Goal of the exercise
In the entries that follow, the first line to write out is the one containing "line-height: 1.52;", and the last is the one containing "che sia vile;</span>". Reproduce that stretch exactly, with nothing before or after it.

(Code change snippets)
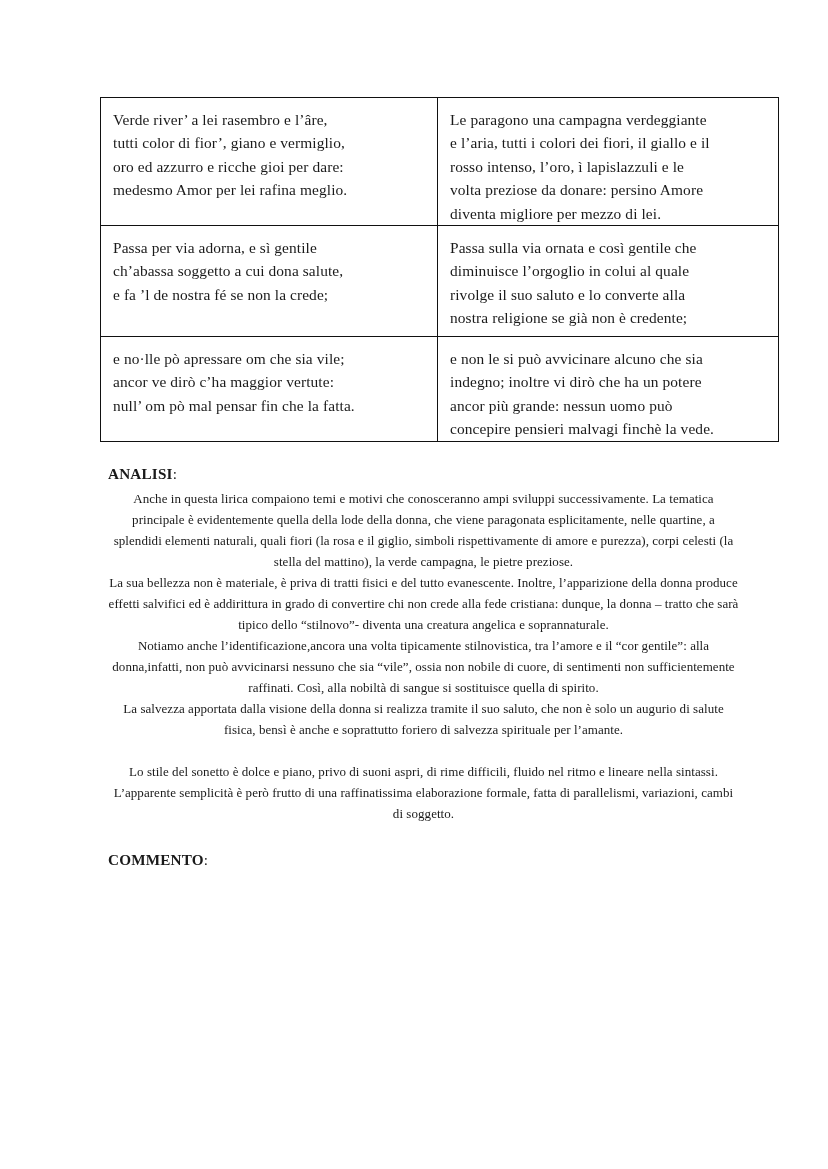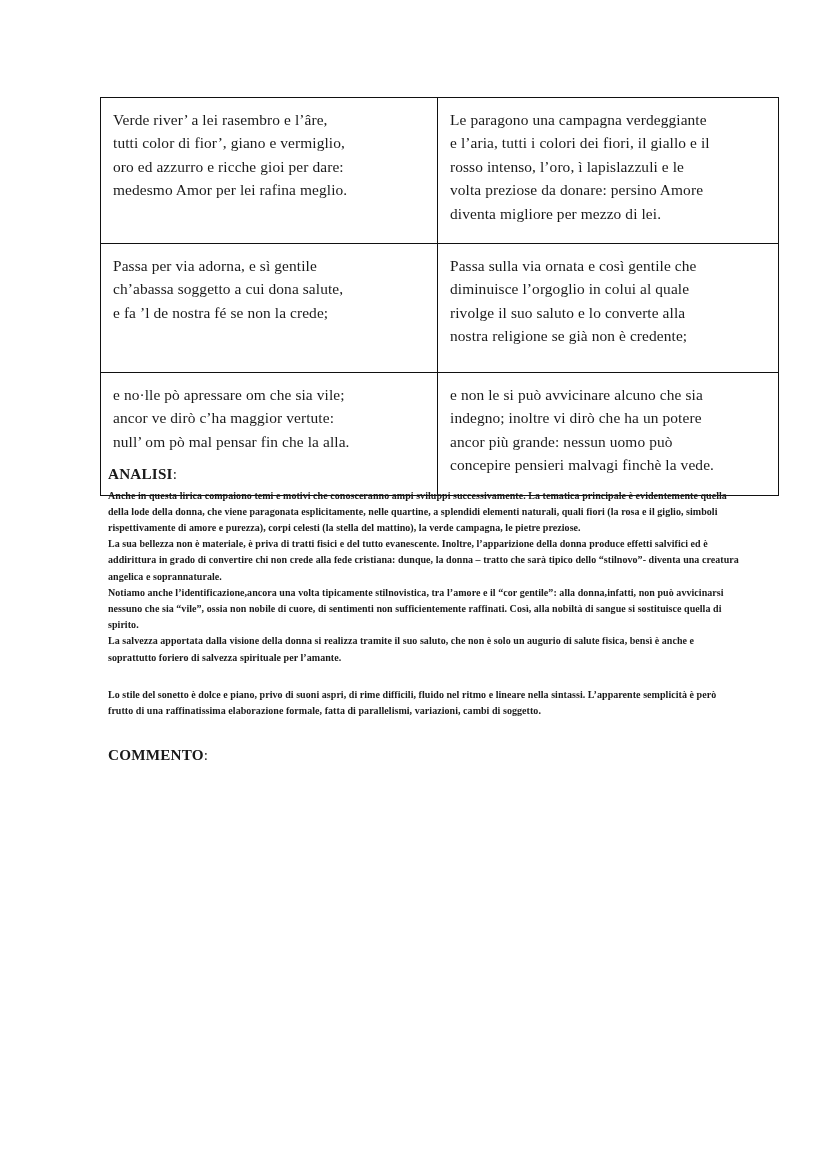--- a/index.html
+++ b/index.html
@@ -27,21 +27,21 @@
     position: absolute;
     left: 100px;
     top: 97px;
     width: 628px;
     border-collapse: collapse;
     table-layout: fixed;
   }
   .verse-table td {
     border: 1.6px solid #111111;
     vertical-align: top;
-    padding: 10px 12px 18px 12px;
+    padding: 10px 12px 0 12px;
     font-size: 15.4px;
     line-height: 1.52;
     letter-spacing: 0.1px;
   }
   .verse-table td.col-left  { width: 312px; }
   .verse-table td.col-right { width: 316px; }
   .verse-line {
     display: block;
     white-space: pre;
   }
@@ -59,26 +59,25 @@
   .section-heading {
     font-size: 15.2px;
     line-height: 1.62;
     margin: 0 0 1px 0;
   }
   .section-heading .kw {
     font-weight: bold;
     letter-spacing: 0.2px;
   }
   p.para {
-    font-size: 10px;
+    font-size: 13px;
     line-height: 1.62;
     margin: 0;
-    text-align: left;
+    text-align: center;
     letter-spacing: 0.05px;
-    font-weight: bold;
   }
   .gap-para  { height: 21px; }
   .gap-section { height: 24px; }
 </style>
 </head>
 <body>
 
 <div class="page">
 
   <table class="verse-table">
@@ -108,21 +107,21 @@
           <span class="verse-line">Passa sulla via ornata e così gentile che</span>
           <span class="verse-line">diminuisce l’orgoglio in colui al quale</span>
           <span class="verse-line">rivolge il suo saluto e lo converte alla</span>
           <span class="verse-line">nostra religione se già non è credente;</span>
         </td>
       </tr>
       <tr class="row3">
         <td class="col-left">
           <span class="verse-line">e no·lle pò apressare om che sia vile;</span>
           <span class="verse-line">ancor ve dirò c’ha maggior vertute:</span>
-          <span class="verse-line">null’ om pò mal pensar fin che la alla.</span>
+          <span class="verse-line">null’ om pò mal pensar fin che la fatta.</span>
         </td>
         <td class="col-right">
           <span class="verse-line">e non le si può avvicinare alcuno che sia</span>
           <span class="verse-line">indegno; inoltre vi dirò che ha un potere</span>
           <span class="verse-line">ancor più grande: nessun uomo può</span>
           <span class="verse-line">concepire pensieri malvagi finchè la vede.</span>
         </td>
       </tr>
     </tbody>
   </table>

Answer section
     line-height: 1.52;
     letter-spacing: 0.1px;
   }
   .verse-table td.col-left  { width: 312px; }
   .verse-table td.col-right { width: 316px; }
   .verse-line {
     display: block;
     white-space: pre;
   }
@@ -59,26 +59,25 @@
   .section-heading {
     font-size: 15.2px;
     line-height: 1.62;
     margin: 0 0 1px 0;
   }
   .section-heading .kw {
     font-weight: bold;
     letter-spacing: 0.2px;
   }
   p.para {
-    font-size: 10px;
+    font-size: 13px;
     line-height: 1.62;
     margin: 0;
-    text-align: left;
+    text-align: center;
     letter-spacing: 0.05px;
-    font-weight: bold;
   }
   .gap-para  { height: 21px; }
   .gap-section { height: 24px; }
 </style>
 </head>
 <body>
 
 <div class="page">
 
   <table class="verse-table">
@@ -108,21 +107,21 @@
           <span class="verse-line">Passa sulla via ornata e così gentile che</span>
           <span class="verse-line">diminuisce l’orgoglio in colui al quale</span>
           <span class="verse-line">rivolge il suo saluto e lo converte alla</span>
           <span class="verse-line">nostra religione se già non è credente;</span>
         </td>
       </tr>
       <tr class="row3">
         <td class="col-left">
           <span class="verse-line">e no·lle pò apressare om che sia vile;</span>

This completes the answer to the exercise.